We are also a party to ordinary routine litigation incidental to our business. Management does not believe that the resolution of any of these matters is likely to have a material adverse effect on our results of operations, financial position or cash flows.

 

15


Item 2. Management’s Discussion and Analysis of Financial Condition and Results of Operations

The following discussion is based upon and should be read together with the consolidated financial statements and notes thereto included elsewhere in this document.

We classify our revenues as admissions, event-related, broadcasting and other. “Admissions” includes ticket sales for all our events. “Event-related” revenue includes amounts received from sponsorship fees; luxury suite rentals; hospitality tent rentals and catering; concessions and souvenir sales and vendor commissions for the right to sell concessions and souvenirs at our facilities; sales of programs; track rentals and other event-related revenues. “Broadcasting” revenue includes rights fees obtained for television and radio broadcasts of events held at our speedways and ancillary media rights fees.
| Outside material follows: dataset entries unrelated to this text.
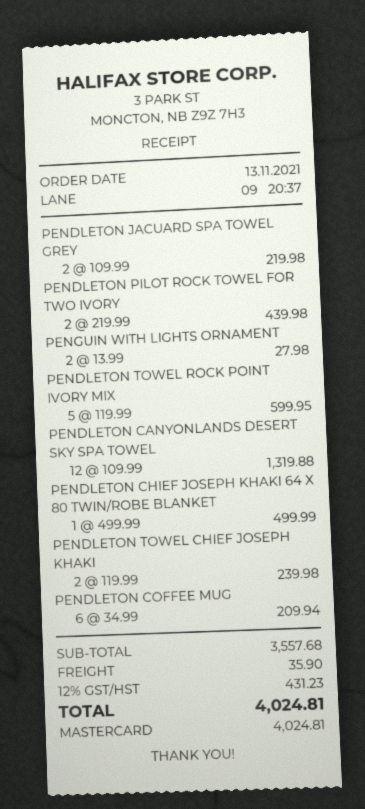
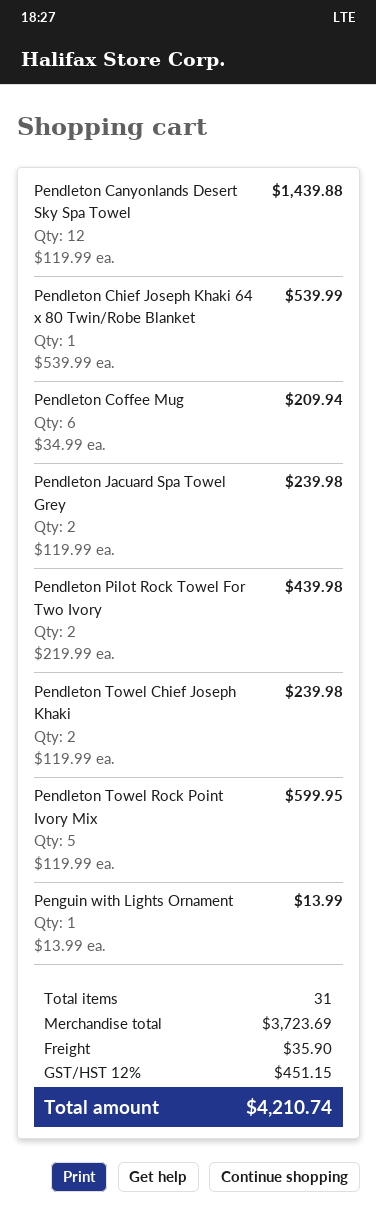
PENDLETON JACUARD SPA TOWEL GREY: 2 x 109.99 = 219.98 -> 2 x 119.99 = 239.98
PENGUIN WITH LIGHTS ORNAMENT: 2 x 13.99 = 27.98 -> 1 x 13.99 = 13.99
PENDLETON CANYONLANDS DESERT SKY SPA TOWEL: 12 x 109.99 = 1319.88 -> 12 x 119.99 = 1439.88
PENDLETON CHIEF JOSEPH KHAKI 64 X 80 TWIN/ROBE BLANKET: 1 x 499.99 = 499.99 -> 1 x 539.99 = 539.99
subtotal: 3557.68 -> 3723.69
tax: 12% = 431.23 -> 12% = 451.15
total: 4024.81 -> 4210.74

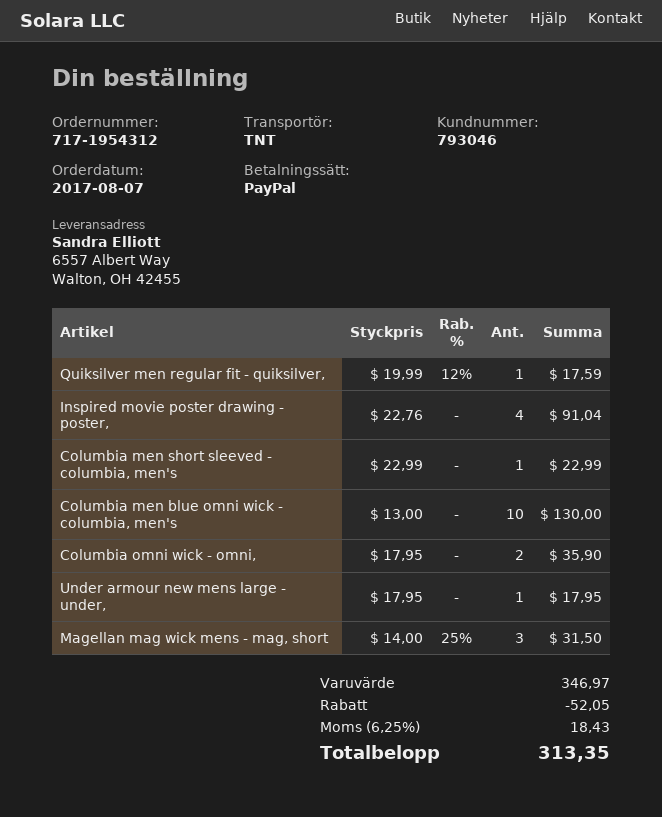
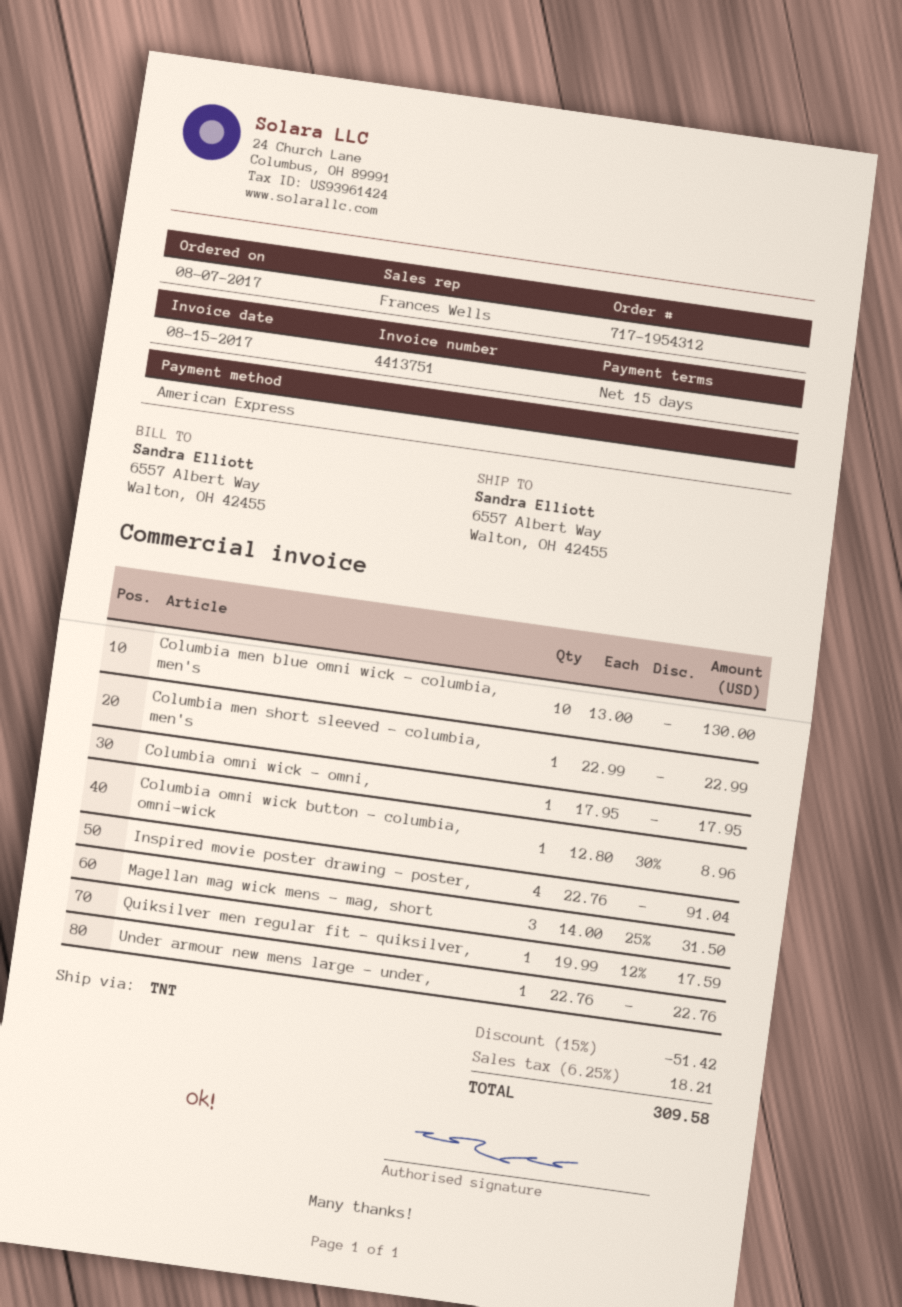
payment method: PayPal -> American Express
Columbia omni wick - omni,: 2 x 17.95 = 35.90 -> 1 x 17.95 = 17.95
Under armour new mens large - under,: 1 x 17.95 = 17.95 -> 1 x 22.76 = 22.76
Columbia omni wick button - columbia, omni-wick: none -> 1 x 12.80 - 30% = 8.96
discount: 52.05 -> 51.42
tax: 6.25% = 18.43 -> 6.25% = 18.21
total: 313.35 -> 309.58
Revenues pertaining to specific events are deferred until the event is held. Concession revenue from concession stand sales and sales of souvenirs are recorded at the time of sale. Revenues and related expenses from barter transactions in which we receive advertising or other goods or services in exchange for sponsorships of motorsports events are recorded at fair value in accordance with the provisions of ASC Topic 845, “Nonmonetary Transactions.” Barter transactions accounted for $337,000 and $787,000 of total revenues for the three and nine-month periods ended September 30, 2009. Barter transactions accounted for $580,000 and $1,094,000 of total revenues for the three and nine-month periods ended September 30, 2008.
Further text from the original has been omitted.